* Exercise directions
In the material below, find the line with "font-style: none ->" and the line with "background: #8b5cf6 ->", then output those two lines and every line between them, exactly.

* The data
□ □ □ □

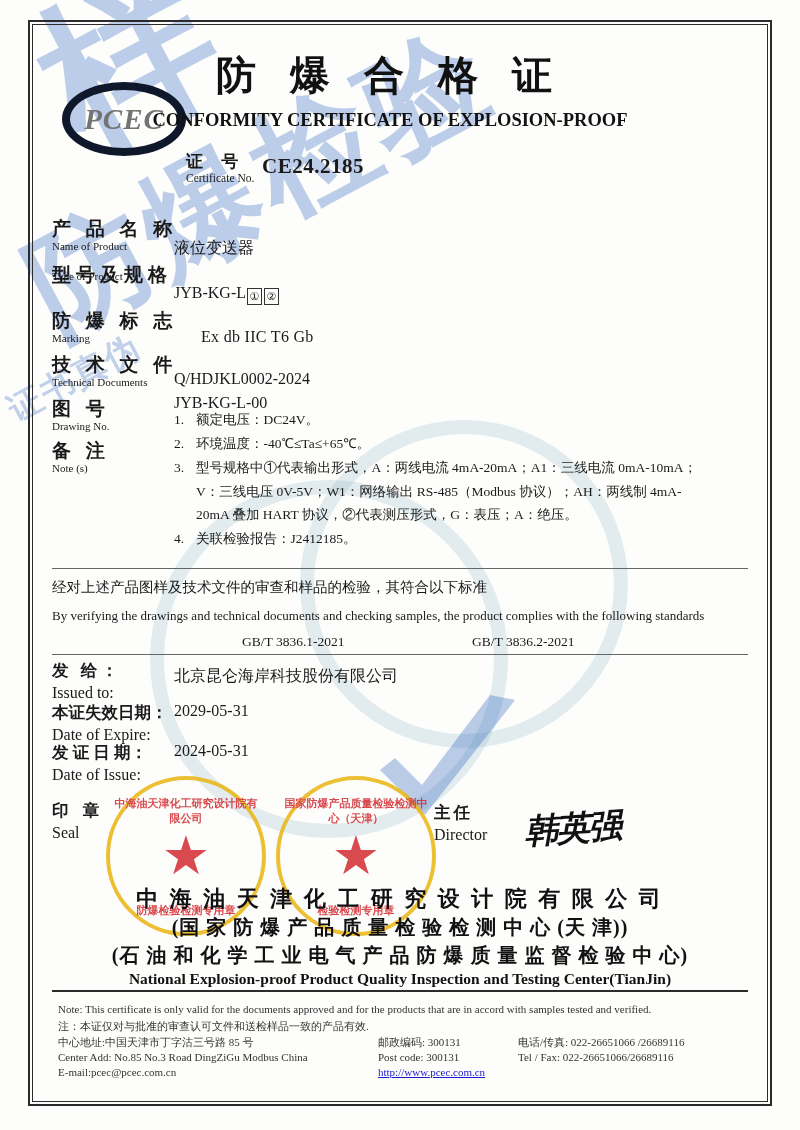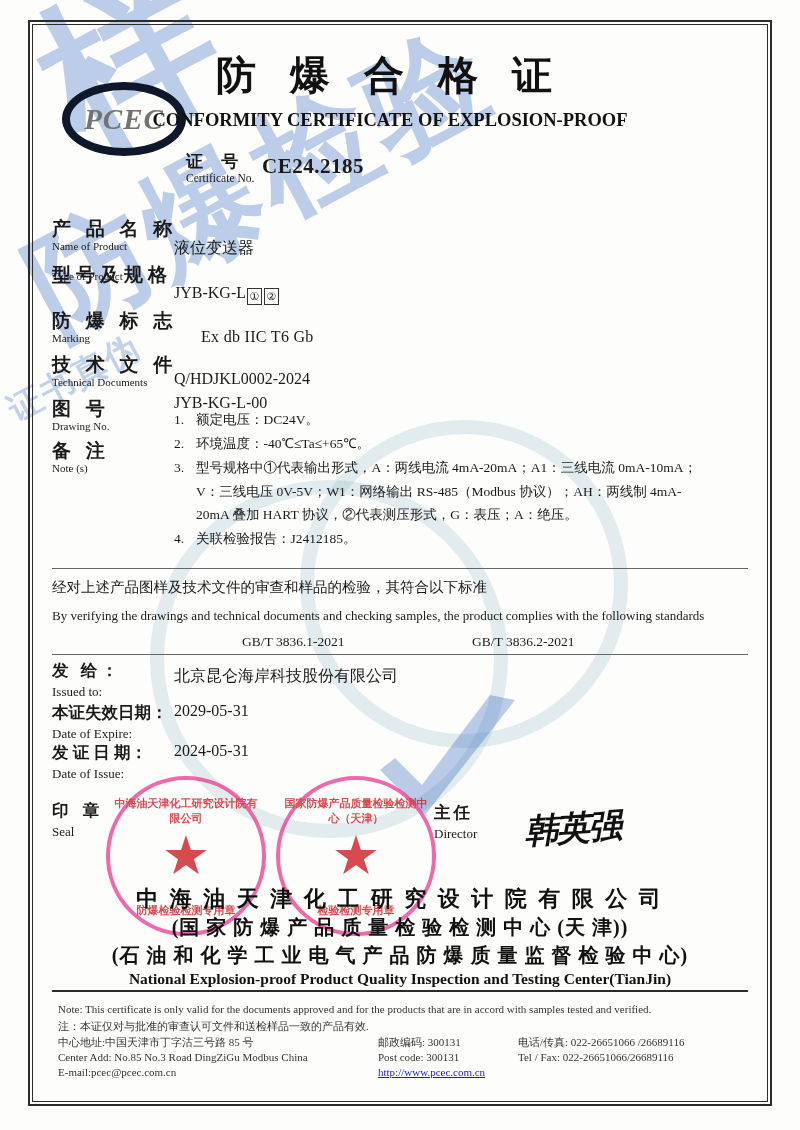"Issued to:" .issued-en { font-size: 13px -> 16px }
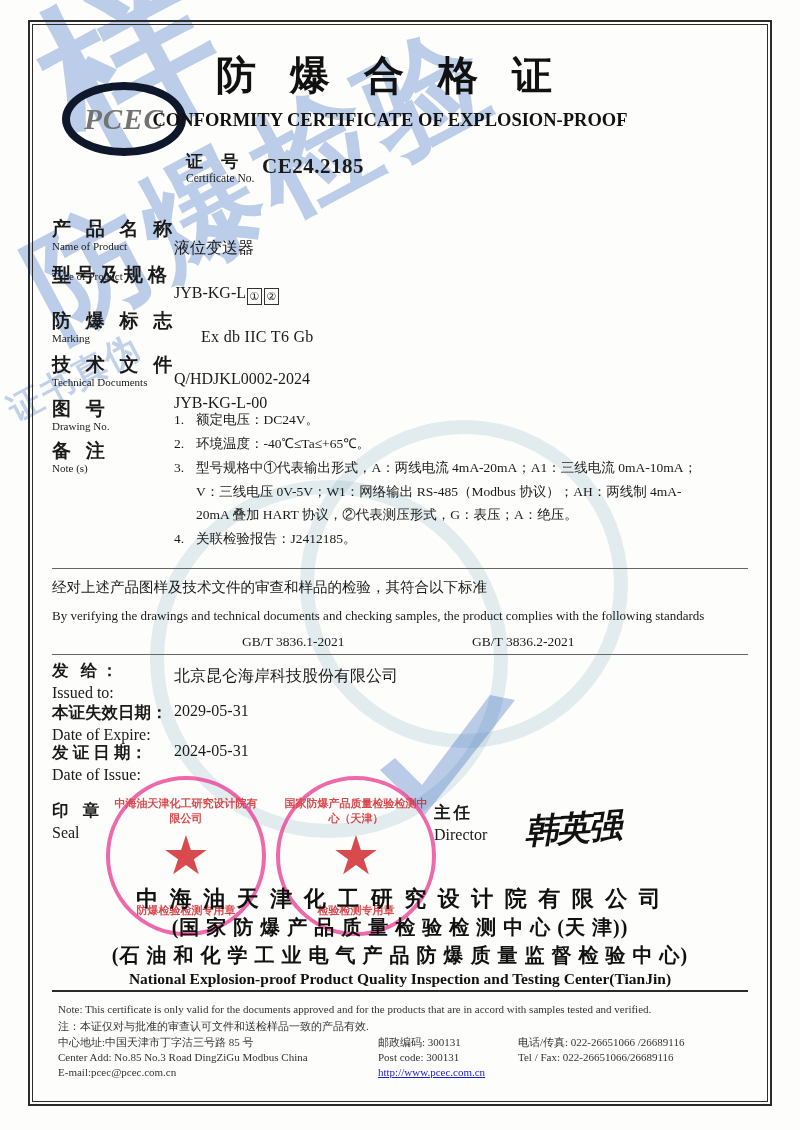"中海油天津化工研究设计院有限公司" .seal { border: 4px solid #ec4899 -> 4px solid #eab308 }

□ □ □ □

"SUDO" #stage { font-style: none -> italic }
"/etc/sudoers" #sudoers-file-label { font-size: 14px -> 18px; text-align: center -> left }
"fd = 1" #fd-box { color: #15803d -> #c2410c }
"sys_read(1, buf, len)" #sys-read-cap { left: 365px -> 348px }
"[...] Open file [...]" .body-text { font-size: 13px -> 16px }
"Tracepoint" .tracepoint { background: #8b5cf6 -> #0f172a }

□ □ □ □

* Response to the task
"SUDO" #stage { font-style: none -> italic }
"/etc/sudoers" #sudoers-file-label { font-size: 14px -> 18px; text-align: center -> left }
"fd = 1" #fd-box { color: #15803d -> #c2410c }
"sys_read(1, buf, len)" #sys-read-cap { left: 365px -> 348px }
"[...] Open file [...]" .body-text { font-size: 13px -> 16px }
"Tracepoint" .tracepoint { background: #8b5cf6 -> #0f172a }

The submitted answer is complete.